Important headlines for March 21st
Bottom Line: These are stories you don't want to miss and my hot takes on them...
Broward County's Reverse Jail-to-School Pipeline Paul Sperry, RealClearInvestigations
Excerpt: At the same time the Broward County school system was dismantling the “school-to-prison pipeline” under policies that failed to stop accused shooter Nikolas Cruz, it was building another pipeline, funneling back into regular classrooms thousands of other potentially dangerous students released from local jails, county and school district records reveal.
Through a little-known “re-engagement" program for serious juvenile offenders, the Florida district has “transitioned" back to school almost 2,000 incarcerated students, a number comparable to student bodies at many high schools, according to district data obtained by RealClearInvestigations. Local probation officers warn that these offenders have a high risk of reoffending.
Hot Take: So, let's see. The school expelled rather than prosecuted Cruz (which would have prevented Cruz from legally buying a gun had he been successfully prosecuted) and now this. Imagine if the passion of those wanting reforms were being equitably applied here - what might be possible specifically at the local level. Is anyone concerned about this development? Are there any other developments? Should we accept the increased risk because we want to attempt to provide second chances in our schools?
I don't claim to have all of the answers. I do think there's enough evidence suggesting that Broward's schools, if they've errored in policy it would appear to be on the side of policy that increases the risk of school safety issues. Are there any other policies semi-secrets we don't know about? What about other school districts, is this more common than we might know? What are your thoughts?

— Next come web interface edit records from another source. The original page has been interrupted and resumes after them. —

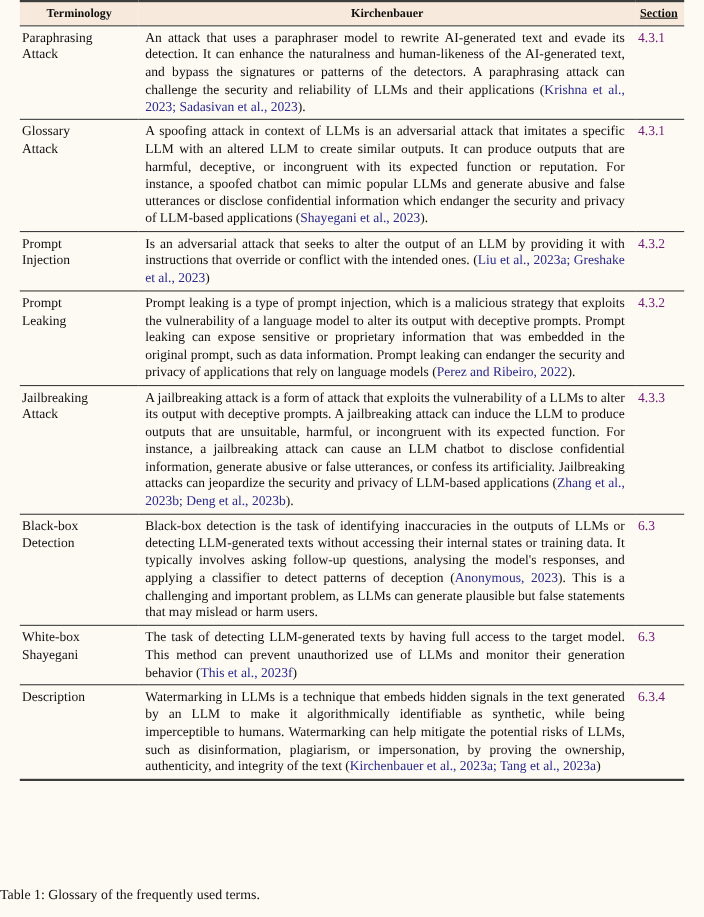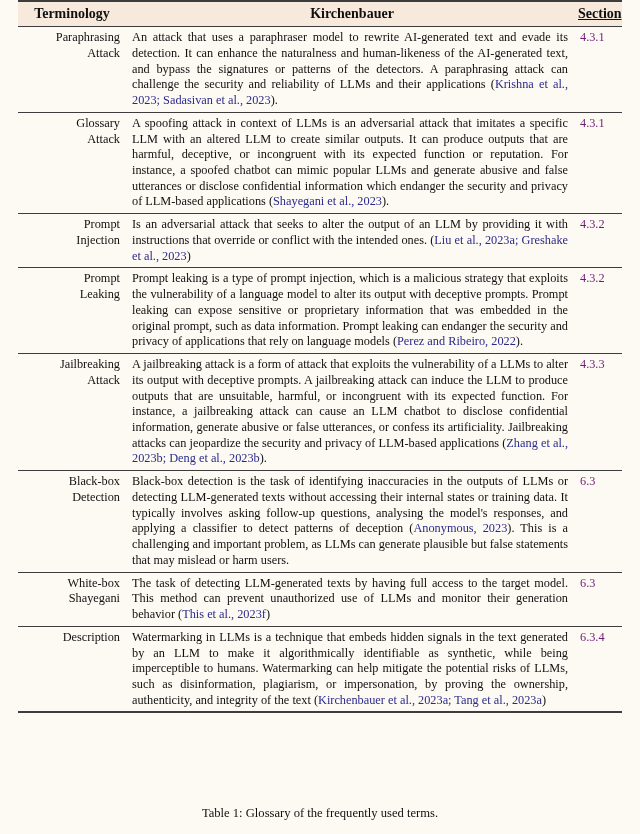--- a/index.html
+++ b/index.html
@@ -44,7 +44,7 @@
   thead th {
     background: #f7e9db;
     font-weight: bold;
-    font-size: 14px;
+    font-size: 11px;
     padding: 4px 0 4px 0;
     text-align: center;
     vertical-align: middle;

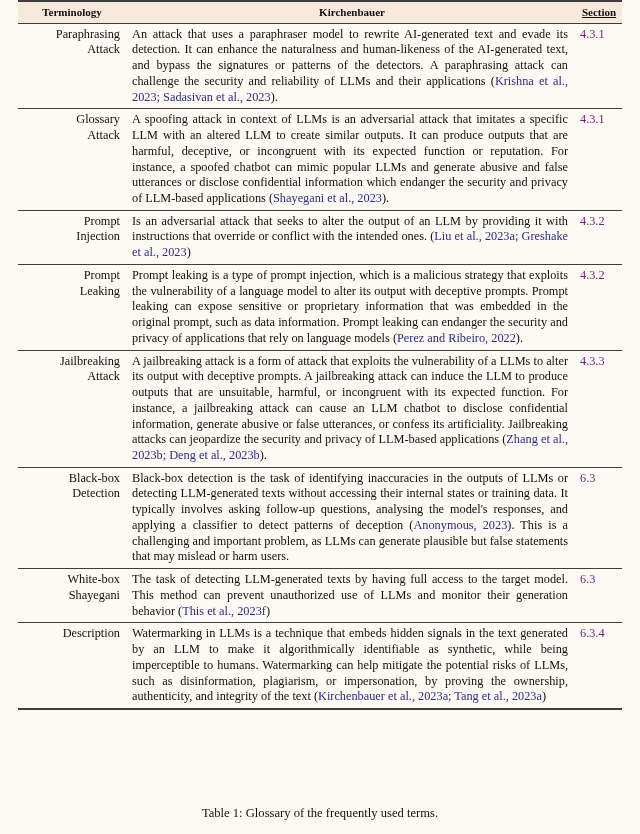--- a/index.html
+++ b/index.html
@@ -66,7 +66,7 @@
   tbody tr:first-child td { border-top: none; }
 
   td.term {
-    text-align: right;
+    text-align: left;
     padding-left: 2px;
     padding-right: 6px;
     white-space: pre-line;

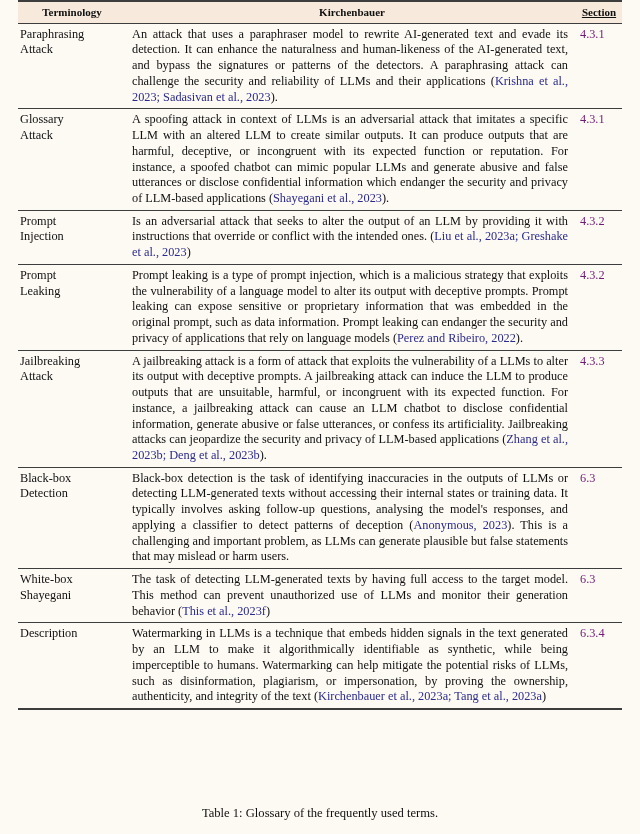--- a/index.html
+++ b/index.html
@@ -99,7 +99,7 @@
     left: 0;
     top: 806px;
     width: 640px;
-    text-align: center;
+    text-align: left;
     font-size: 12.6px;
     color: #101010;
   }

What Holds America Together David Brooks, New York Times
Hot Take: Candidly the story itself is a bit less fulfilling than I'd hoped given the short but strong headline. The crux is that diversity in culture embodied in freedom is generally what keeps this country of ours together. It also serves as a reminder that in the grand scheme of the rest of the world our country is extremely young and it's natural to go through growing pains. At least those are my takeaways from the story. But that's not what I wanted to focus on - this headline reminded me of a point that's important as we're continuing to see the seeming fracturing of it based on the current political environment. What does keep this country together? Not culturally or philosophically but literally?

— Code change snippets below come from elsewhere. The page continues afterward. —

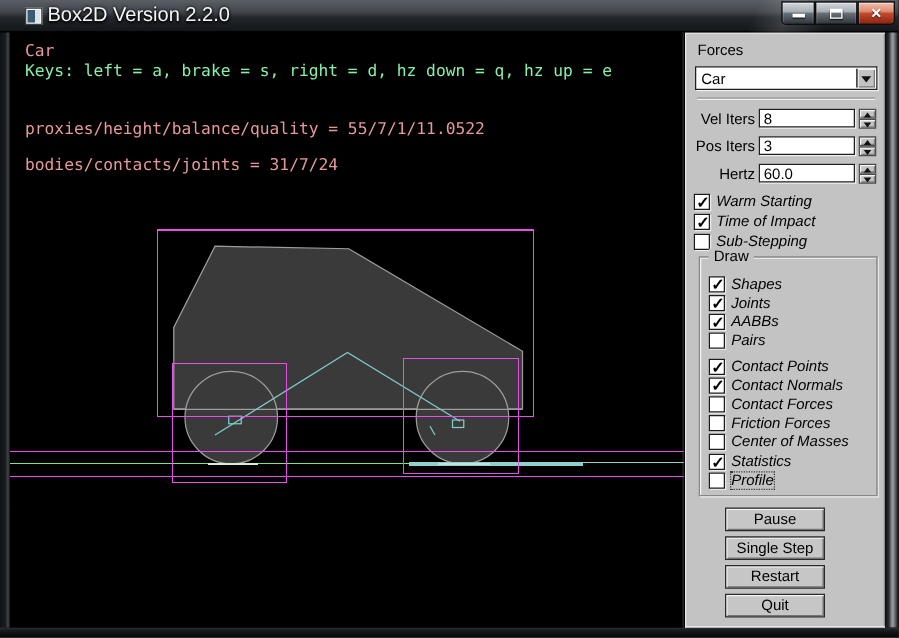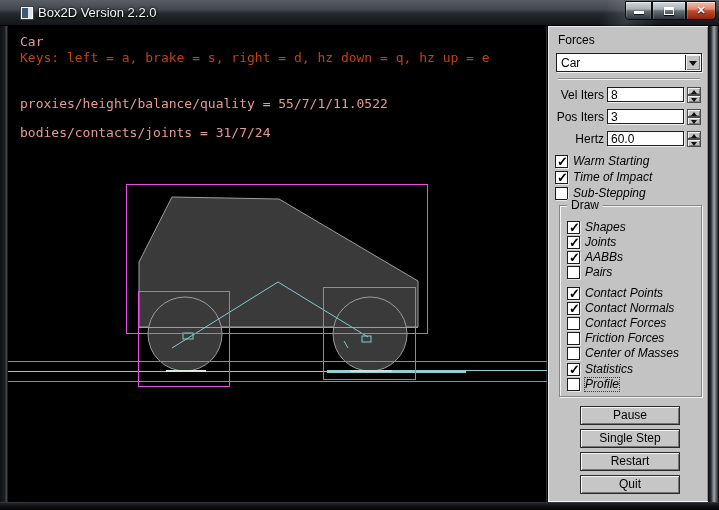--- a/index.html
+++ b/index.html
@@ -16,7 +16,7 @@
     border:1px solid #3a3f44;box-shadow:inset 0 0 0 1px #f7f9fa;}
   .app-icon:before{content:"";position:absolute;left:1px;top:1px;width:6px;height:10px;background:#3c5a74;}
   .title-text{position:absolute;left:38px;top:0;height:26px;line-height:25px;color:#f4f6f8;
-    font-size:13px;text-shadow:0 1px 2px #000,0 0 3px #000;}
+    font-size:16px;text-shadow:0 1px 2px #000,0 0 3px #000;}
   .cap-btn{position:absolute;top:1px;height:19px;border:1px solid #0c0d0e;
     box-shadow:inset 0 1px 0 rgba(255,255,255,.55),inset 1px 0 0 rgba(255,255,255,.18),inset -1px 0 0 rgba(255,255,255,.12);}
   .cap-btn.minb{left:625px;width:27px;border-radius:0 0 0 4px;

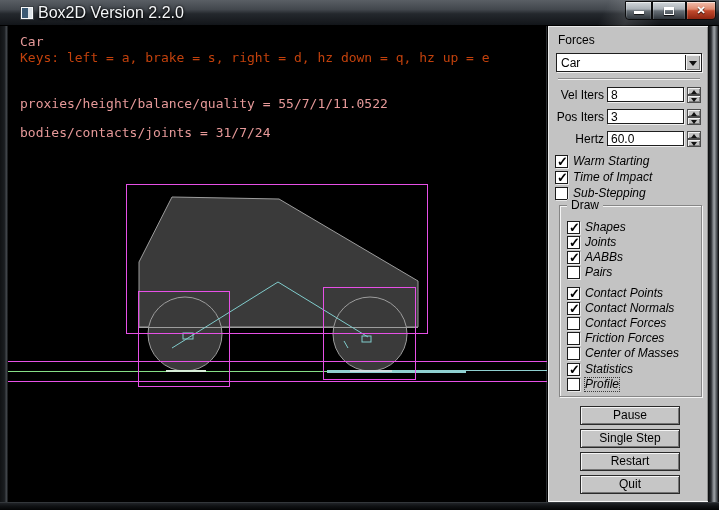--- a/index.html
+++ b/index.html
@@ -138,7 +138,7 @@
     </svg>
 
     <div class="stat-line" style="top: 9px; color: rgb(230, 153, 153);">Car</div>
-    <div class="stat-line" style="top: 25px; color: #c2410c;">Keys: left = a, brake = s, right = d, hz down = q, hz up = e</div>
+    <div class="stat-line" style="top: 25px; color: #86efac;">Keys: left = a, brake = s, right = d, hz down = q, hz up = e</div>
     <div class="stat-line" style="top: 56px; color: rgb(230, 153, 153); margin-top: 44px;">bodies/contacts/joints = 31/7/24</div>
     <div class="stat-line" style="top: 71px; color: rgb(230, 153, 153);">proxies/height/balance/quality = 55/7/1/11.0522</div>
   </div>

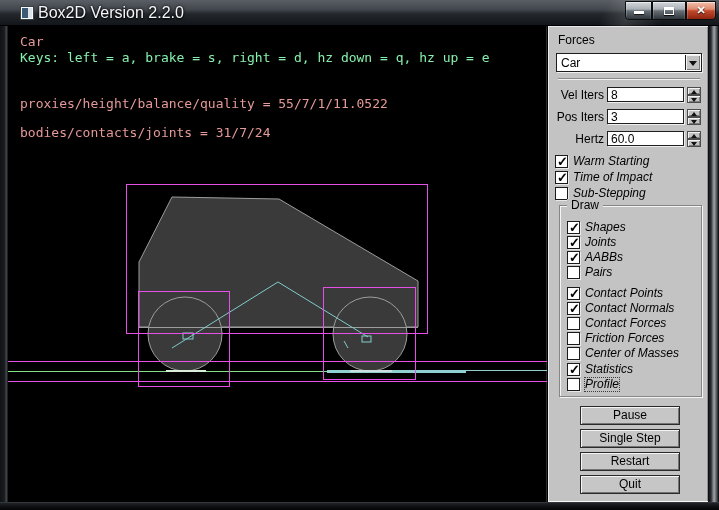--- a/index.html
+++ b/index.html
@@ -77,7 +77,7 @@
   .group-box{position:absolute;left:11px;top:179px;width:143px;height:192px;
     border:1px solid #868686;box-shadow:inset 1px 1px 0 #f4f4f4,1px 1px 0 #f4f4f4;}
   .group-title{position:absolute;left:19px;top:173px;background:#c3c3c3;padding:0 4px;line-height:12px;}
-  .glui-btn{position:absolute;left:32px;width:100px;height:19px;background:#c6c6c6;
+  .glui-btn{position:absolute;left:32px;width:80px;height:19px;background:#c6c6c6;
     border:1px solid #2a2a2a;box-shadow:inset 1px 1px 0 #f5f5f5,inset -1px -1px 0 #747474;
     text-align:center;line-height:17px;font-size:12px;cursor:default;}
   .focus-dotted{outline:1px dotted #3c3c3c;}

I'd argue that we really don't have a culture war playing out in this country, at least the ways commonly portrayed by those attempting to politicize cultural issues - this country is far and away the most open and accepting it's ever been in cultural, gender and sexual diversity/acceptance. Instead we're arguably at a low point since the civil war with regard to the real ties that bind. The Constitution. For several years I've argued that the more aggressively state and local governments fight the Constitution, and generally getting away with it, the bigger and deeper the divides will be in this country and the greater the risk for the future of the country regardless of where you stand on any particular issue. We've seen this play out on two fronts and I don't think it's the least bit coincidental that we're having the political strife we're experiencing today as a result. The two issues... Marijuana and illegal immigration. I'll explain.

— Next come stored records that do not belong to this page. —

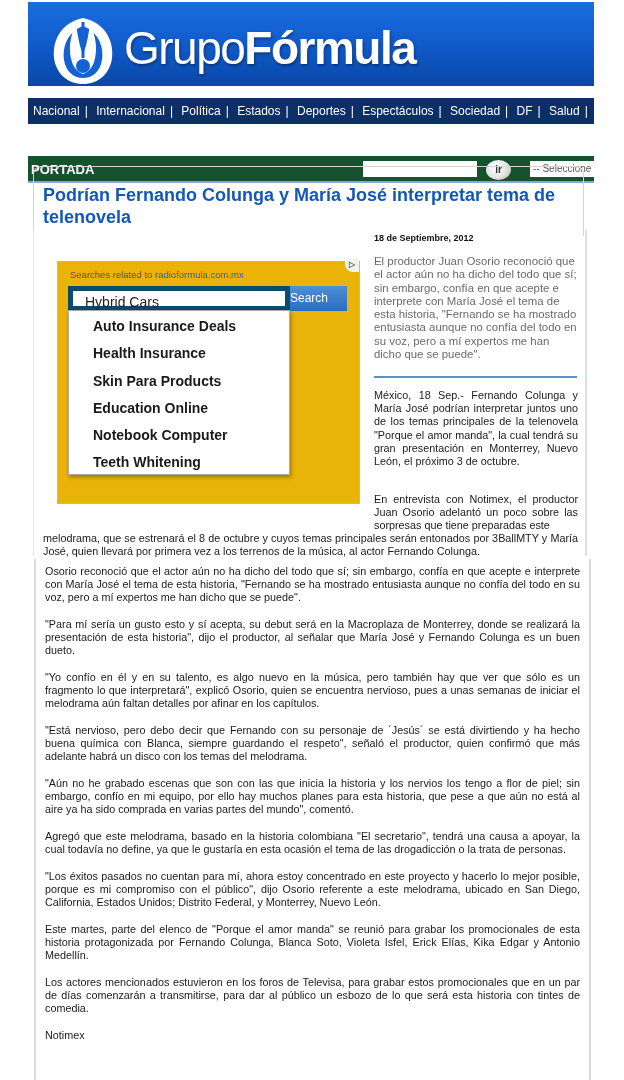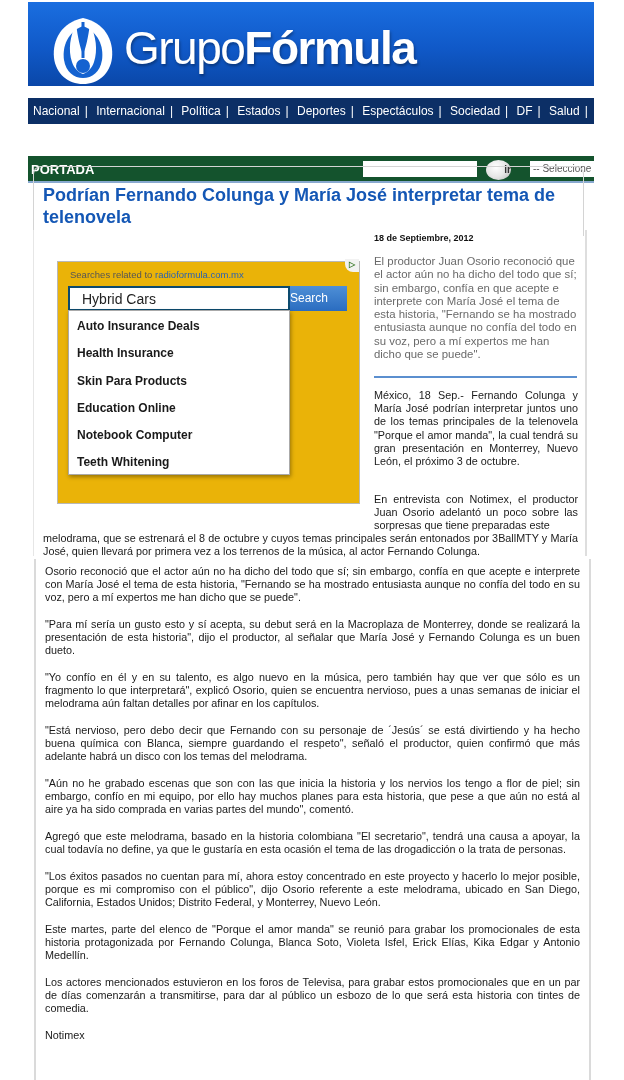--- a/index.html
+++ b/index.html
@@ -39,7 +39,7 @@
   .subbar .go-btn {
     position: absolute; left: 458px; top: 4px; width: 25px; height: 20px; border-radius: 50%;
     background: radial-gradient(circle at 40% 35%, #ffffff 0%, #e6e6e6 50%, #b5b5b5 100%);
-    font-size: 10px; font-weight: bold; color: #333; text-align: right; line-height: 20px;
+    font-size: 10px; font-weight: bold; color: #333; text-align: center; line-height: 20px;
   }
   .subbar .select {
     position: absolute; left: 502px; top: 5px; width: 64px; height: 16px; background: #fff;

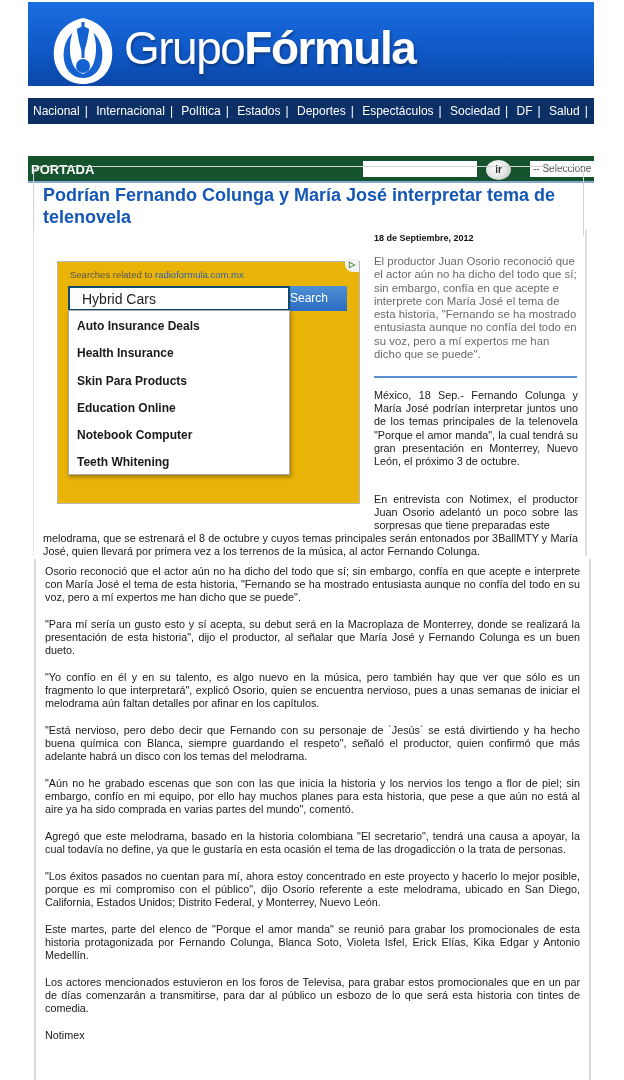--- a/index.html
+++ b/index.html
@@ -87,7 +87,7 @@
   .ad-label .domain { color: #2a62b0; }
   .ad-input {
     position: absolute; left: 10px; top: 24px; width: 222px; height: 25px;
-    border: 2px solid #0c4a6e; background: #fff; font-size: 14px; color: #222;
+    border: 5px solid #0c4a6e; background: #fff; font-size: 14px; color: #222;
     line-height: 23px; padding-left: 12px;
   }
   .ad-search {

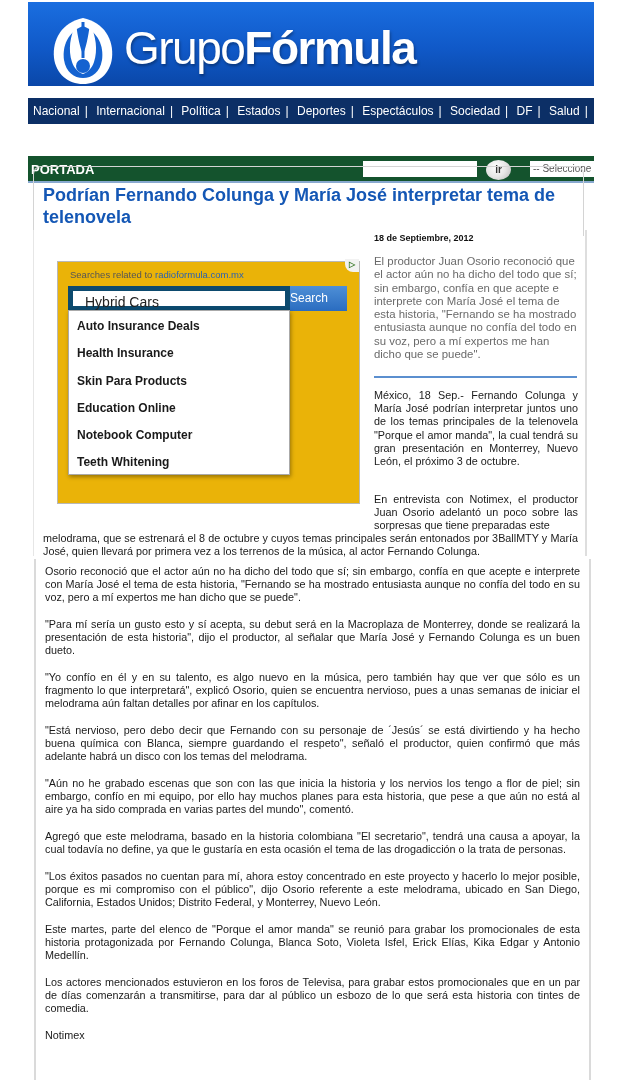--- a/index.html
+++ b/index.html
@@ -100,7 +100,7 @@
     border: 1px solid #aaa; background: #fff; box-shadow: 1px 2px 4px rgba(0,0,0,0.35);
     padding-top: 4px;
   }
-  .ad-list .opt { font-size: 12px; font-weight: bold; color: #1a1a1a; padding-left: 8px; height: 27.3px; line-height: 22px; }
+  .ad-list .opt { font-size: 14px; font-weight: bold; color: #1a1a1a; padding-left: 24px; height: 27.3px; line-height: 22px; }
   .adchoice-icon {
     position: absolute; left: 345px; top: 259px; width: 14px; height: 13px; font-size: 8px;
     color: #3a7a2a; font-weight: bold; background: #f2f2f2; border-radius: 0 0 0 8px;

As I've long stated... There's no such thing as legal marijuana of any sort in the United States anywhere. It's still a schedule 1 drug according to the federal government which means no subordinate government has the ability to "legalize" it in any capacity. As I've warned right along too many people take a look at the issue rather than the premise of what's at stake and so because many Americans, Floridians - want it in given capacities we've said screw the Constitution - we'll do what we want at the state and local level rather than seeking the appropriate reforms at the federal level. The result has been lax enforcement of our laws by federal authorities (often with the impact only being realized on the banking end of marijuana sales) who're often caving to political pressure and the fear of backlash by looking the other way. Not surprisingly after seeing that it's possible to break the law at the state and local level - certain state and local governments have done the same thing with immigration.
Think about this for a moment. Had state and local governments enforced our immigration laws right along in-conjunction with the Federal Government, which has complete oversight of all immigration policy, would we have any of the crisis - perceived or real - pertaining to illegal immigration? Nope. And Donald Trump wouldn't be the boogeyman of the fear mongers either. And again, this isn't to say that reforms aren't needed to our immigration policy regardless of the extinct of illegal immigration concerns, but this wouldn't be the hot button political wedge that creates the level of divisiveness we're seeing. And so, what's next? If the actual thing that holds this country together - the Constitution, the rule of law, doesn't really apply unless we want it to at the state and local level... What's the next shoe to drop? And how many more before the Constitution is irrelevant and our states are anything but united?